- **WORK INSTRUCTION**:
Find the line containing "Legrand repo: https://github.com/emllegrand/docmost-clipper" in the data below, then output that line and each one after it exactly, with nothing else.

━━ PROVIDED RECORDS

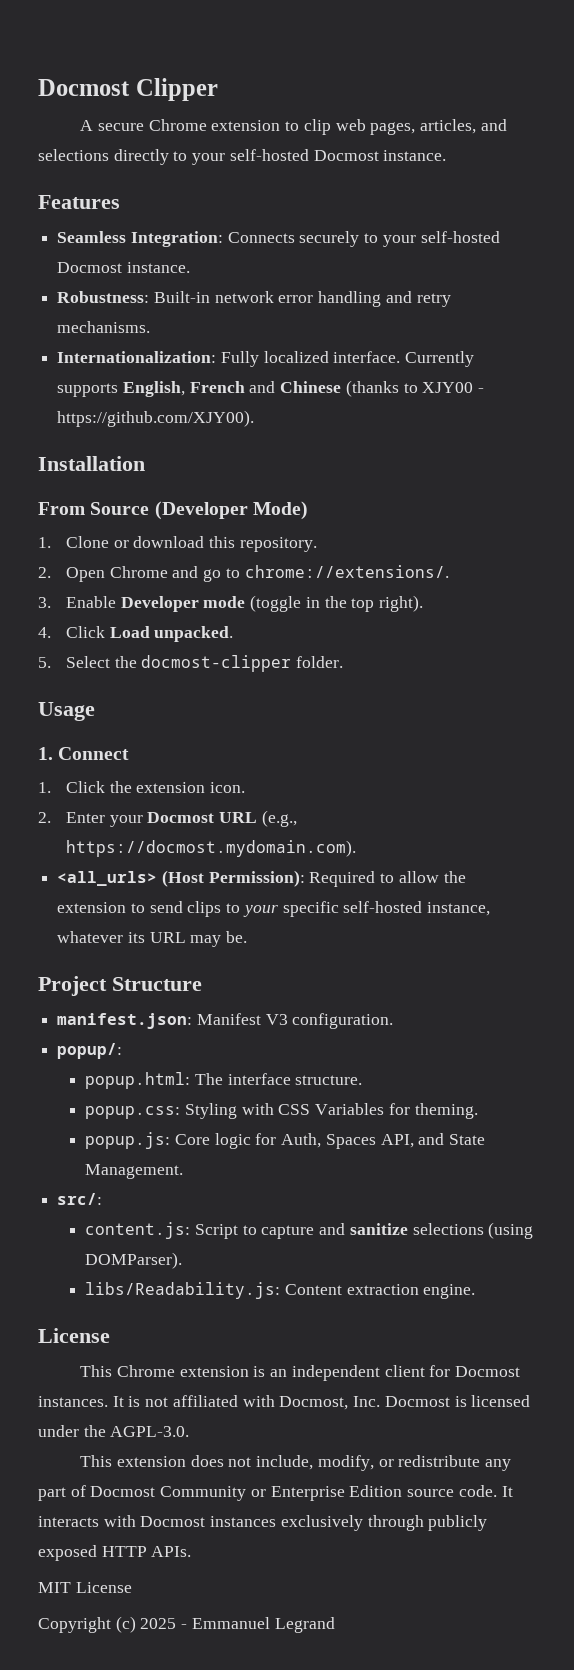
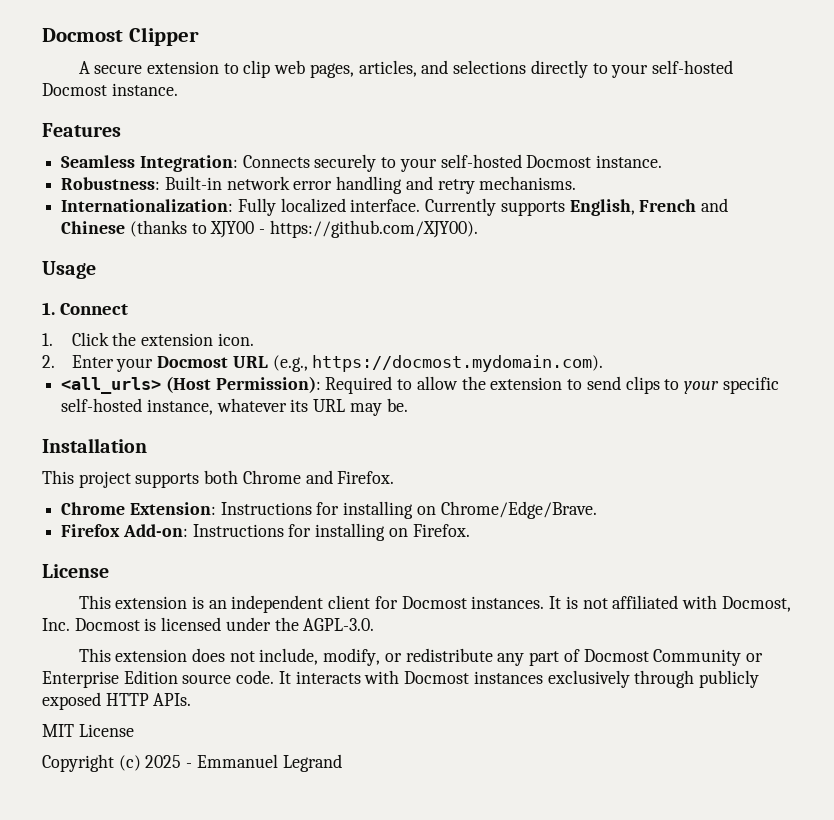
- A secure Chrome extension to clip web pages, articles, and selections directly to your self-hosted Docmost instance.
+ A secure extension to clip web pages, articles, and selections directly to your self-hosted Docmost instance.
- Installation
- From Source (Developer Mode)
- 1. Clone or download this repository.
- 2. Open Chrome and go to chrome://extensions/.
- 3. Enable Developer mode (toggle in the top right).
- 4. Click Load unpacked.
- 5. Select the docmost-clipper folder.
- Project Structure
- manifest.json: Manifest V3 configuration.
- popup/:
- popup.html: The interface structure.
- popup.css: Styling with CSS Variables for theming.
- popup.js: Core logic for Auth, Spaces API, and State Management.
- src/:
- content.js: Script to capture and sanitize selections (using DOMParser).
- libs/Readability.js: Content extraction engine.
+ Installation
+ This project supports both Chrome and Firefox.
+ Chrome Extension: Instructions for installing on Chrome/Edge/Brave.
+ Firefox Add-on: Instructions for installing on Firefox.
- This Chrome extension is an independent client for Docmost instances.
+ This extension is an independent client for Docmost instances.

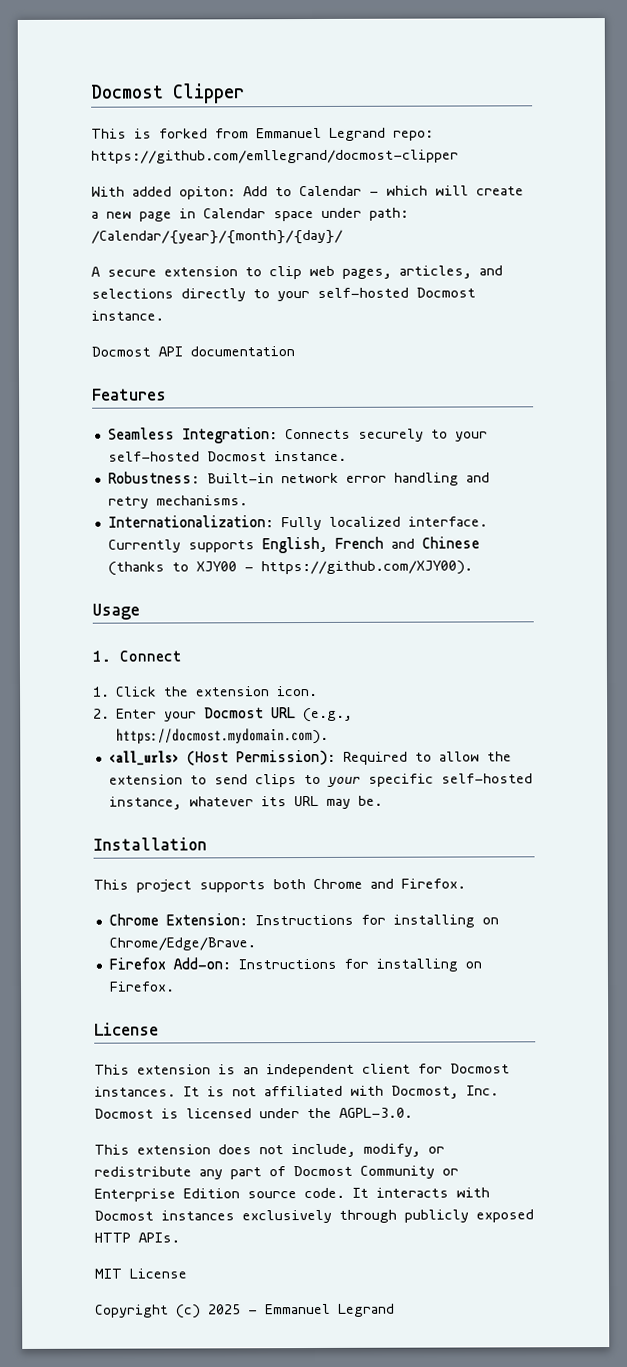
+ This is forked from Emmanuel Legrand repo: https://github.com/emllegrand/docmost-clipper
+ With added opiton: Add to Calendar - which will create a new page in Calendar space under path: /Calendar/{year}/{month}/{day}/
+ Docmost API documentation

━━━━

- **THE COMPLETED TASK**:
+ This is forked from Emmanuel Legrand repo: https://github.com/emllegrand/docmost-clipper
+ With added opiton: Add to Calendar - which will create a new page in Calendar space under path: /Calendar/{year}/{month}/{day}/
+ Docmost API documentation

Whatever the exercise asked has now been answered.